Early risers

Discussion in 'The Toddler Years(1-3)' started by li li, Nov 17, 2007.

  1. li li

    li li Well-Known Member

    Maia and Tal are getting up 4.30 - 5 am every morning. Currently I go in to their room, breastfeed them and then try to put them back in their cots to nap until 6 but this rarely works and instead we cuddle on a mattress on the floor until 6. I'm exhausted and so are they. Not forgetting cranky (all of us :blush: ).

    We did CIO several months back which worked wonders on their night time wakings. But we never worked out how to solve the early rising problem. It just seems to get worse and worse.

    Currently they're napping 1.30 - 3.30 with another 1/2 hour in the morning if they're exhausted. Bed time is around 8 pm. Our guys don't have to be up until 7 am, but in my wildest dreams I can't imagine sleeping that late!

    Any suggestions? Did anyone ever discover something that worked for their children?
    Many thanks
    lisa
     
  2. Amanda

    Amanda Well-Known Member

    I just stopped going in just because they woke up to be honest.
    They fussed for a while but it didn't last long. I don't go in before 7am now and I hear them singing and stuff in their rooms :)
     
  3. Snittens

    Snittens Well-Known Member

    I would probably do CIO too. I know I could not deal with a 4:30 am wake up at this point either! Good luck.
     
  4. Stacy A.

    Stacy A. Well-Known Member

    Are they even really hungry at 4:30 or are they just used to waking up then? Mine have been sleeping through the night since 3 months and I know that a lot of others have been, too. Most babies don't really need to eat at night, especially by a year old. How long are you letting them cry at this time before going in? I agree with pp about trying CIO.

    Something else that has helped us is darkening their windows. We couldn't get the shades because their beds are under the windows and they'd just pull them down. Instead, I bought dark-colored contact paper and put that on the windows. Now, they don't wake up with the sun. I normally get to sleep in until 8:30 or 9 since mine don't go to bed until 8 or 8:30. They wake up a little earlier than that, but I let them talk and play in their cribs for a while to grab some extra sleep.
     
  5. summerfun

    summerfun Well-Known Member TS Moderator

    QUOTE(Snittens @ Nov 17 2007, 03:52 PM) [snapback]500273[/snapback]
    I would probably do CIO too. I know I could not deal with a 4:30 am wake up at this point either! Good luck.

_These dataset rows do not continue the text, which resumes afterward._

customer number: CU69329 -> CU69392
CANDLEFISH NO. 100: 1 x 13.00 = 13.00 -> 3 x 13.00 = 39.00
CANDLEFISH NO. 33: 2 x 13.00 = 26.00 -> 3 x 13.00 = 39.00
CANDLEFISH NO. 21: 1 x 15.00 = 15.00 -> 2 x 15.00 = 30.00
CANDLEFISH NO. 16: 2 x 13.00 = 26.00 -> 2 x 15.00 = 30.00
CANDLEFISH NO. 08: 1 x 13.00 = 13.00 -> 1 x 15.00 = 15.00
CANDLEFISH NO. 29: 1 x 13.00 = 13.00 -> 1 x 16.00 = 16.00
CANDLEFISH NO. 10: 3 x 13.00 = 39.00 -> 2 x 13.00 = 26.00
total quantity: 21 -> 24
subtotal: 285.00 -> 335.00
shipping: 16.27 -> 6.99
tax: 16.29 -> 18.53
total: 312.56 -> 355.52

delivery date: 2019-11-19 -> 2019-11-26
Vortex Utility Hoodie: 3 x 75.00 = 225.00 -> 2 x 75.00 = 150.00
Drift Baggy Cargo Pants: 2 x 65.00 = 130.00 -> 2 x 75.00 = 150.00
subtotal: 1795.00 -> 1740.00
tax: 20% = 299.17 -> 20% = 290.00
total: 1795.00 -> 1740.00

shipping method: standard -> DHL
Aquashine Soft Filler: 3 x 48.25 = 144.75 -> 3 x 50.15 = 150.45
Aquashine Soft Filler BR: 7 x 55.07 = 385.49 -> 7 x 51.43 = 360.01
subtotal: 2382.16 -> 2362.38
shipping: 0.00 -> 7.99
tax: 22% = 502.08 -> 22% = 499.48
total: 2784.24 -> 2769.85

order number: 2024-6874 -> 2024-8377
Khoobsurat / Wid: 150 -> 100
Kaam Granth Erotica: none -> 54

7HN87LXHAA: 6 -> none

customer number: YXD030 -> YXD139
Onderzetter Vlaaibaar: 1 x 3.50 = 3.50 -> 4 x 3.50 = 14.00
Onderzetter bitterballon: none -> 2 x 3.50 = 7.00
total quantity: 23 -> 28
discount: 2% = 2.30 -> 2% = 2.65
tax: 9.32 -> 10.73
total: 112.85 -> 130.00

    I would probably do this too. That is way too early for me. I count anything before 6am(and even that is too early for me) as a night wake up.
     
  6. KYsweetheart

    KYsweetheart Well-Known Member

    I agree with the PP... try CIO or quit going in all together.

    Good luck!
     
  7. Sofiesmom

    Sofiesmom Well-Known Member

    I agree ... don't go in ... they get what they want ... attention. I would also try to put them down a little earlier (I mean how much earlier can they wake up?). My children sleep better when I put them down a little earlier after a rough day (sleep begets sleep). I don't think 8 to 4.30 am is a long night at this age. It's too short, IMO, just 8 1/2 hours ... I mean I love to sleep at least 8 hours to be refreshed, so for a 1 1/2 year old 8 1/2 hours cannot be sufficient.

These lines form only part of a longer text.